The problem ▸
Repeat word for word the opening stretch of the entries, from the first line through the line containing "reference: JOB849 -> JOB740".

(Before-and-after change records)
+ + + + +

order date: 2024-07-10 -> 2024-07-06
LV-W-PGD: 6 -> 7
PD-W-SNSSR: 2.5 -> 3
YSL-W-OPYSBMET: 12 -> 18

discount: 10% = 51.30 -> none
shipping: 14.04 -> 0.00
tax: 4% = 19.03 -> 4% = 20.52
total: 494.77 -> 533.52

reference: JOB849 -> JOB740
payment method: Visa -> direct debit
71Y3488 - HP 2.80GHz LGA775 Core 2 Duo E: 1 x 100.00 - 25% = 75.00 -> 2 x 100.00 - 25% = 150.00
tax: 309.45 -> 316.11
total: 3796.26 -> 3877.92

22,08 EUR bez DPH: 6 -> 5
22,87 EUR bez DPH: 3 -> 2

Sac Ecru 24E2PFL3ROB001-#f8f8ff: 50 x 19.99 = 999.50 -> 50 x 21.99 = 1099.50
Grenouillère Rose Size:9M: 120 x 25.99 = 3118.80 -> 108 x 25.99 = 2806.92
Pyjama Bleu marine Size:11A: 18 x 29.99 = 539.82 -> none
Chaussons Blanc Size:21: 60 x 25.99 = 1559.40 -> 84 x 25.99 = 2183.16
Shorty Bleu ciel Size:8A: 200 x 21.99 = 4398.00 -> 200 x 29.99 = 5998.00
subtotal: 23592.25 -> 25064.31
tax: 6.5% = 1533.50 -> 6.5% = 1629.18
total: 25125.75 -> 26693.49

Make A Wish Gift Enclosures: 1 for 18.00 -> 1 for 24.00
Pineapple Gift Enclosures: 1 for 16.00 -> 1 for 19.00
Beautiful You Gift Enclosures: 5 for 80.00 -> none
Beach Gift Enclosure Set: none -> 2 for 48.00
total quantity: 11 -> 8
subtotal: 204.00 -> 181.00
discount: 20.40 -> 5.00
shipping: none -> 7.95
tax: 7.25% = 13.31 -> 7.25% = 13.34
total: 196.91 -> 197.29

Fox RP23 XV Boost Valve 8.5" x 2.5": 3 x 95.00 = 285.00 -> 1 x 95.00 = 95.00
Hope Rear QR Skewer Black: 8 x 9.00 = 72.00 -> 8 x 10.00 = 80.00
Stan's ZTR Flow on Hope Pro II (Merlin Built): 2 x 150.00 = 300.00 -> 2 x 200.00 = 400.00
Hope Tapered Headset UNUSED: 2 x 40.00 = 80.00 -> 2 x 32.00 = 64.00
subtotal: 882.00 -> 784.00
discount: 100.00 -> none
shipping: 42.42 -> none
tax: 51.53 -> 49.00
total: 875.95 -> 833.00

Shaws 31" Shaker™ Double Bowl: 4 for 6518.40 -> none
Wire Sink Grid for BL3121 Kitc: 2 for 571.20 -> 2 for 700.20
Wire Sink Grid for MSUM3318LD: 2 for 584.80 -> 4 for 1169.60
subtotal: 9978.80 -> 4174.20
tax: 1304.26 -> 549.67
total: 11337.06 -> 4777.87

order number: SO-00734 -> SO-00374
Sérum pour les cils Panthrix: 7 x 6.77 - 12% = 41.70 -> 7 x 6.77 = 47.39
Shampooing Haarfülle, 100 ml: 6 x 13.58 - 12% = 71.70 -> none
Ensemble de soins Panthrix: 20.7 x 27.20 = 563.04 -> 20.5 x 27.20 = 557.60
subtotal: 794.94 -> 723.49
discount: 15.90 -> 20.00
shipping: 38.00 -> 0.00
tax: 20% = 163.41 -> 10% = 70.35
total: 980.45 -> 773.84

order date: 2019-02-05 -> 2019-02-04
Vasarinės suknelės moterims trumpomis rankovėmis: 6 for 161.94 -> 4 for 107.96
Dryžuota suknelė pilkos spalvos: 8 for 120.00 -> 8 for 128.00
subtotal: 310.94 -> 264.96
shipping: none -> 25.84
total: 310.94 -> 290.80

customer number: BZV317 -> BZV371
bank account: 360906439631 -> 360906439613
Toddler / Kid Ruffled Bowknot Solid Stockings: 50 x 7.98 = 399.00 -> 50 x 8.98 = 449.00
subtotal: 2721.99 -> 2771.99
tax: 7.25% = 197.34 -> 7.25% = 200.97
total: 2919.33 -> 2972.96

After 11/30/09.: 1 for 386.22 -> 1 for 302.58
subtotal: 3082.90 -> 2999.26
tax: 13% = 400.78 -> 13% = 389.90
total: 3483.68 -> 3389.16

+ + + + +

Problem solution ▸
order date: 2024-07-10 -> 2024-07-06
LV-W-PGD: 6 -> 7
PD-W-SNSSR: 2.5 -> 3
YSL-W-OPYSBMET: 12 -> 18

discount: 10% = 51.30 -> none
shipping: 14.04 -> 0.00
tax: 4% = 19.03 -> 4% = 20.52
total: 494.77 -> 533.52

reference: JOB849 -> JOB740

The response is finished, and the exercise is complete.